PCP quer Parlamento a discutir todos os diplomas da descentralização

A única novidade no encerramento das jornadas parlamentares dos comunistas foi o ataque ao pacote da descentralização. Não há namoro algum neste capítulo

Se o PCP está disponível para governar, mas não com este PS, há um exemplo que salta à vista mesmo para os mais desatentos: na descentralização, não há casamento nem namoro, nem um qualquer flirt, entre socialistas e comunistas.

O presidente do grupo parlamentar do PCP, João Oliveira, sublinhou esta terça-feira à tarde, no encerramento das Jornadas Parlamentares do partido, que se realizaram em Santarém, que a sua bancada vai suscitar na Assembleia da República "a apreciação parlamentar de cada um dos diploma setoriais que, sob a forma de decreto-lei, procedam às transferências de competências do Governo para as autarquias locais".

Crítico desde a primeira hora do processo de descentralização (que o executivo socialista tem negociado com o PSD e a Associação de Municípios), o PCP espera para ver mas com expectativas muito baixas, apostando que irá pedir o fim desses decretos e não propor alterações.

"Teremos que aguardar pela publicação de todos os decretos-lei, mas a posição que temos tomado e a objeção de fundo que temos a todo este processo, não será difícil de considerar que vamos propor a cessação de vigência dos decretos-lei que venham a ser aprovados pelo Governo, com o objetivo de garantir que este processo prejudicial para as populações e para a organização do Estado não venha a concretizar-se", explicou-se João Oliveira, em resposta aos jornalistas.

No texto em que apresentou as conclusões dos dois dias de trabalhos, sem particulares novidades - como se o PCP medisse com cautelas os tempos mais próximos de discussão do Orçamento do Estado e à entrada para o último da legislatura -, a descentralização foi a pedra de toque para aquilo que separa comunistas e Governo.

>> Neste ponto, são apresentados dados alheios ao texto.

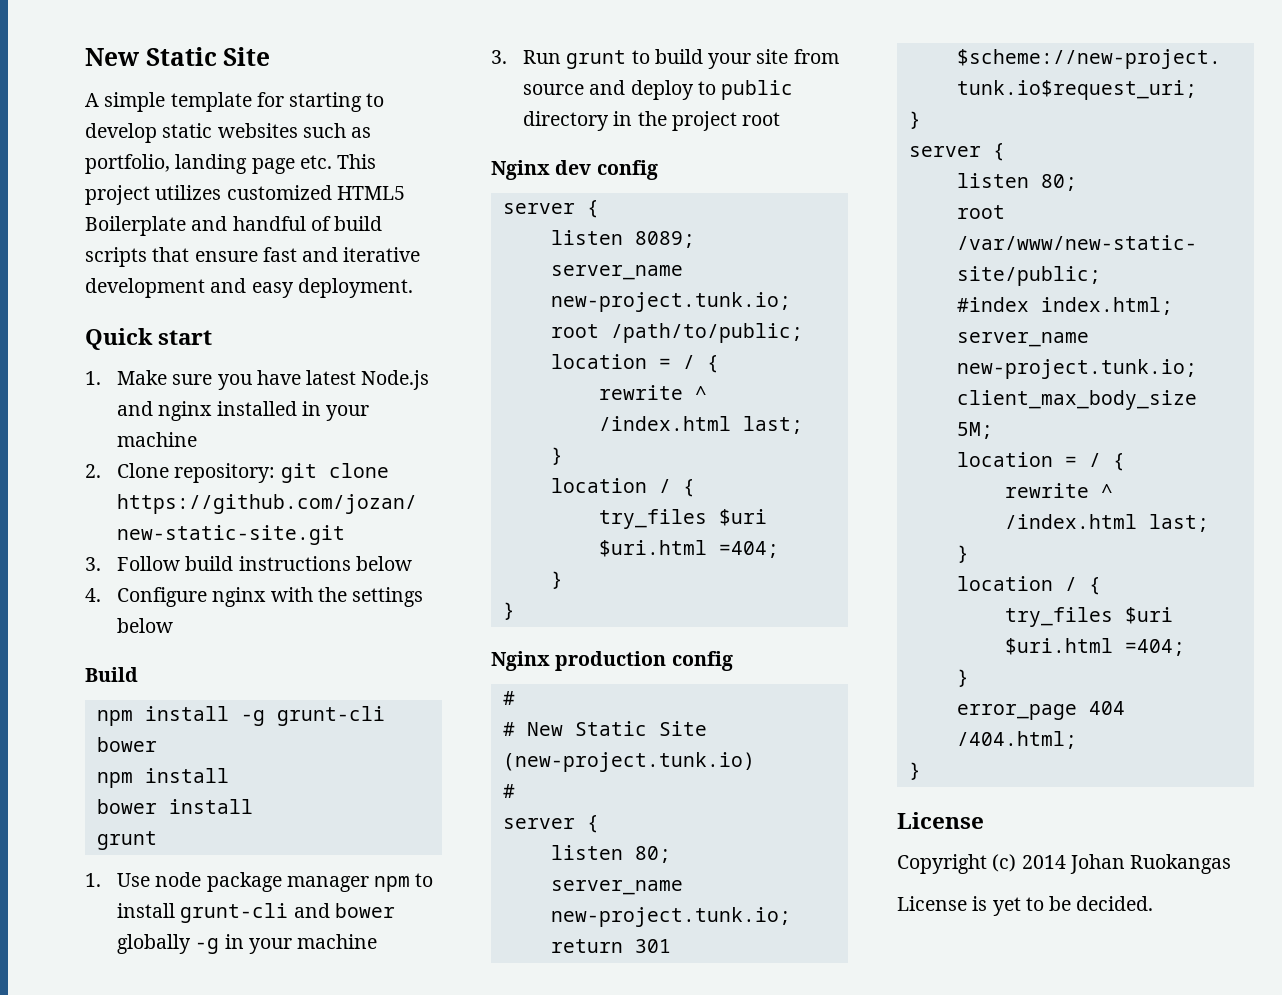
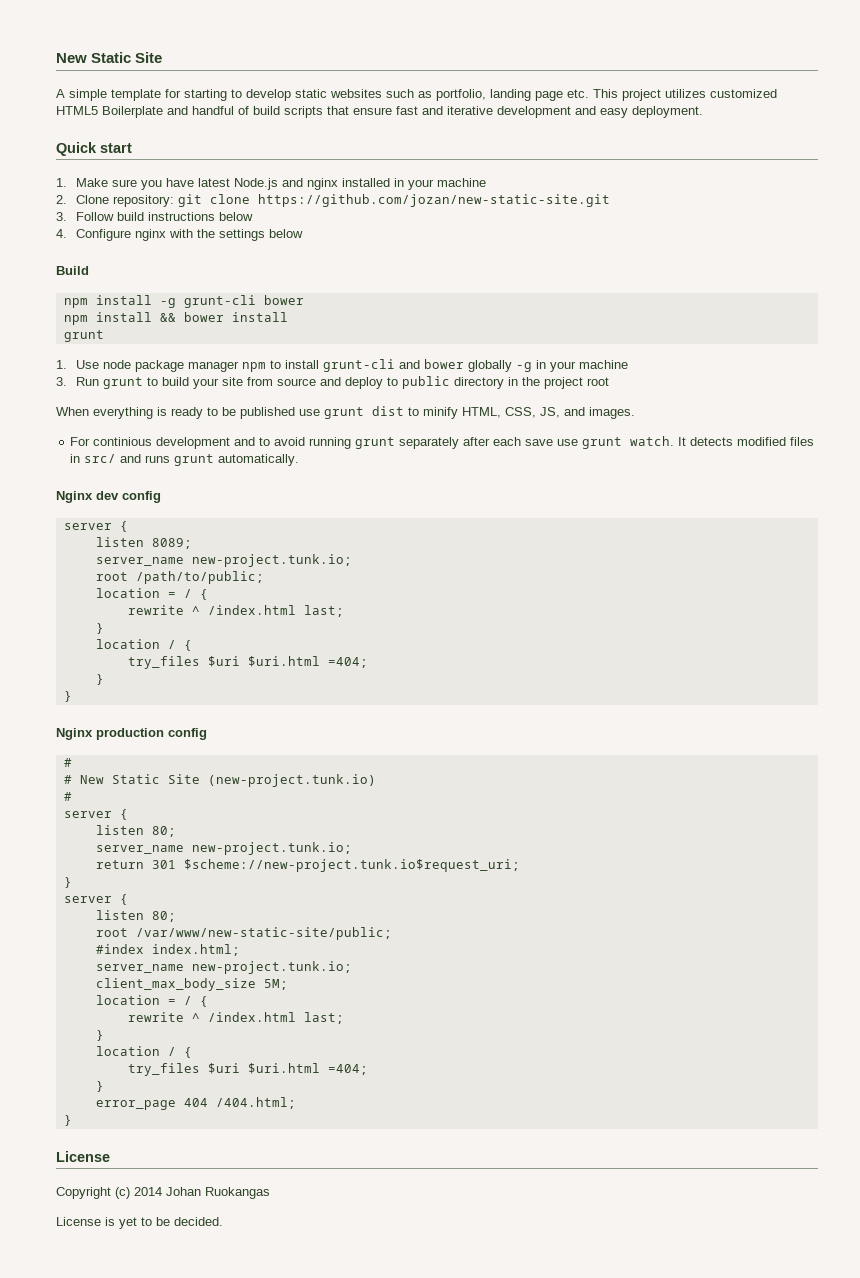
(229, 775) // -> [159,313,176,322] &&
(781, 119) none -> [56,406,635,419] [70,436,815,449] [70,454,300,466] // When everything is ready to be published use grunt dist to minify HTML, CSS, JS, and images. // For continious development and to avoid running grunt separately after each save use grunt watch. It detects modified files in src/ and runs grunt automatically.

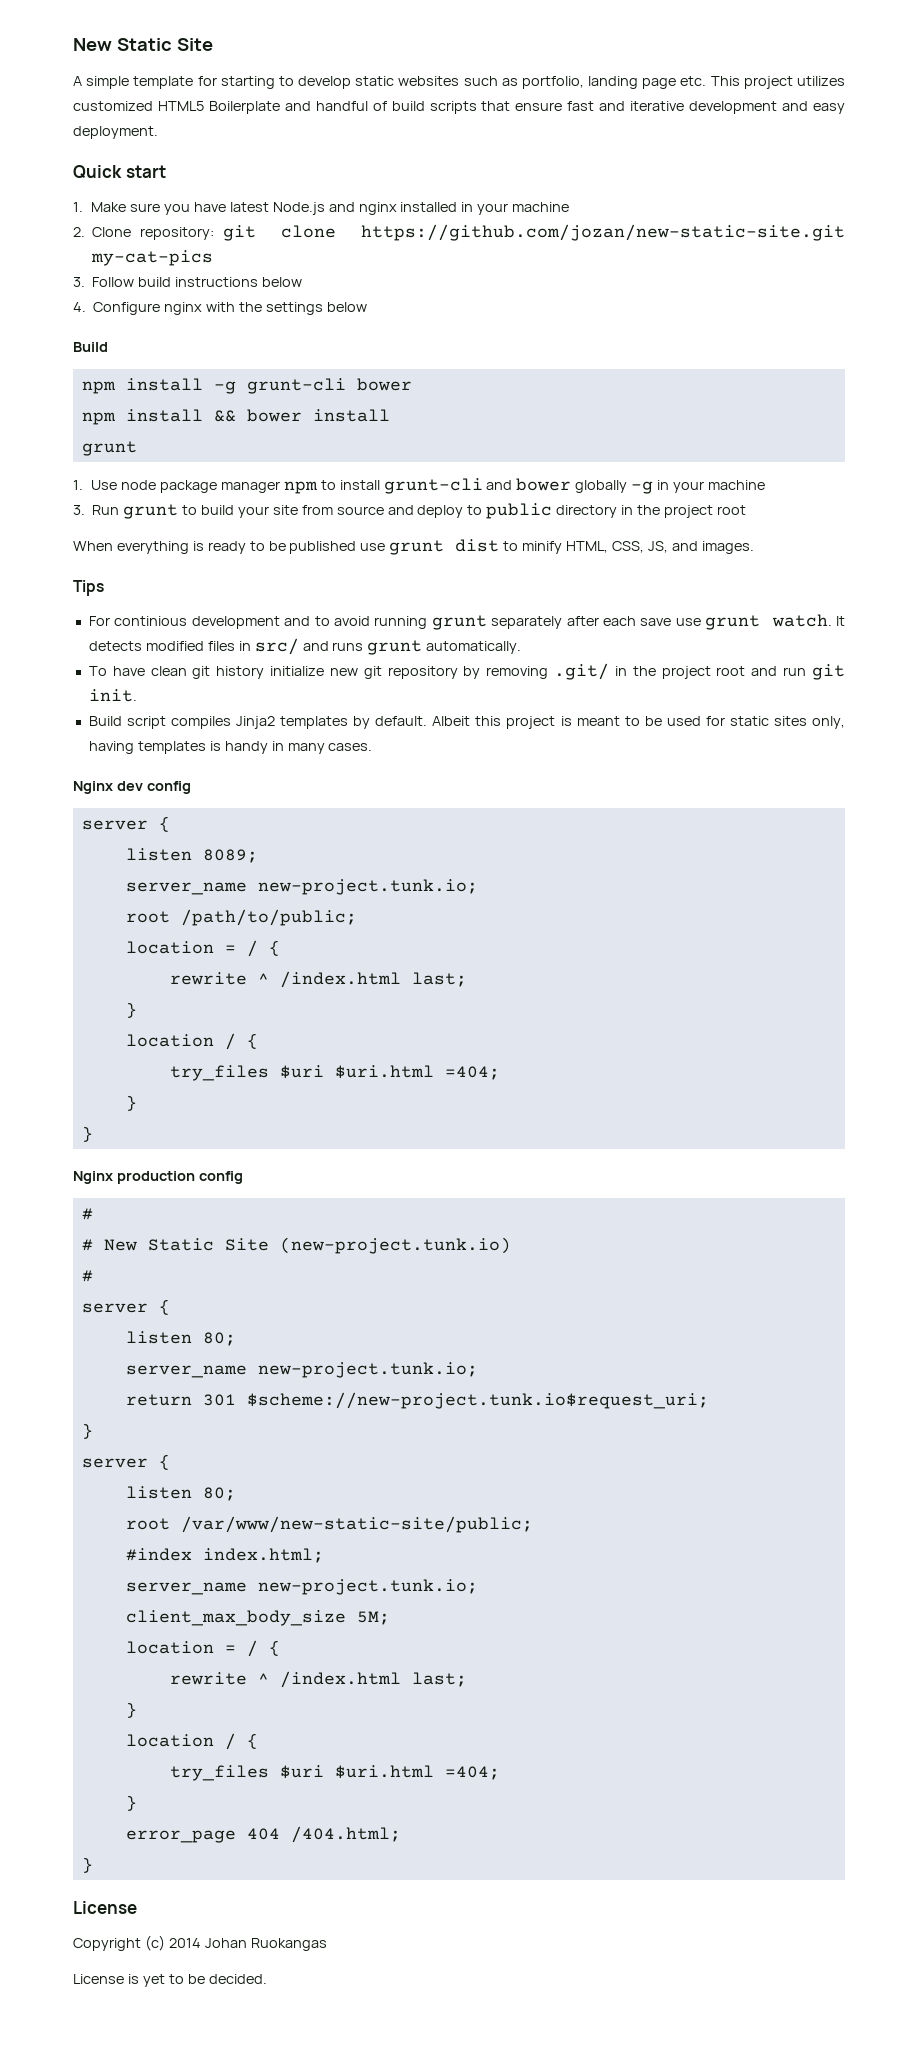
(611, 200) none -> [91,250,214,266] my-cat-pics
(635, 413) none -> [73,580,104,596] // Tips
(300, 460) none -> [88,663,845,680] [88,689,137,702] [88,716,845,729] [88,741,373,754] // To have clean git history initialize new git repository by removing .git/ in the project root and run git init. // Build script compiles Jinja2 templates by default. Albeit this project is meant to be used for static sites only, having templates is handy in many cases.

Segundo o líder parlamentar do PCP, o envelope financeiro para as autarquias é importante mas não chega. A transferência de "competências da administração central para as autarquias, em muitas circunstâncias, aquilo em que redundará é pôr-se em causa a universalidade de direitos sociais, e isso merecerá a nossa oposição, independentemente do pacote financeiro que venha a ser afetado" para a descentralização, notou João Oliveira.

Para os comunistas, no debate da descentralização que o executivo socialista lançou, "estão ausentes duas questões absolutamente centrais: a criação das regiões administrativas", ou seja a regionalização; "e a reposição das freguesias extintas contra a vontade das populações".

O PCP, que já tinha apresentado um calendário para um referendo à regionalização, admitiu que terá de repensar essas etapas, com João Oliveira a notar que esse é caminho a insistir.

Críticas à taxa Robles

Com críticas à taxa Robles, o PCP vai avançar com uma proposta de novo adicional do IMI para propriedades. Para João Oliveira, este novo escalão para imóveis de valor superior a 1,5 milhões de euros, mas também a criação de um novo escalão na derrama estadual para lucros anuais entre 20 e 35 milhões de euros e "o englobamento dos elevados rendimentos prediais e de capitais", acima de 100 mil euros, são "as medidas fiscais necessária para fazer face ao aumento da especulação imobiliária".

À entrada para o último de quatro anos de governação socialista com o apoio parlamentar da esquerda, o PCP tem a avaliação feita e repisada: "O Governo continua a insistir na ideia de que é possível dar solução aos problemas do país e assegurar o seu desenvolvimento mantendo a submissão às imposições da União Europeia e do Euro e às amarras de uma dívida insustentável."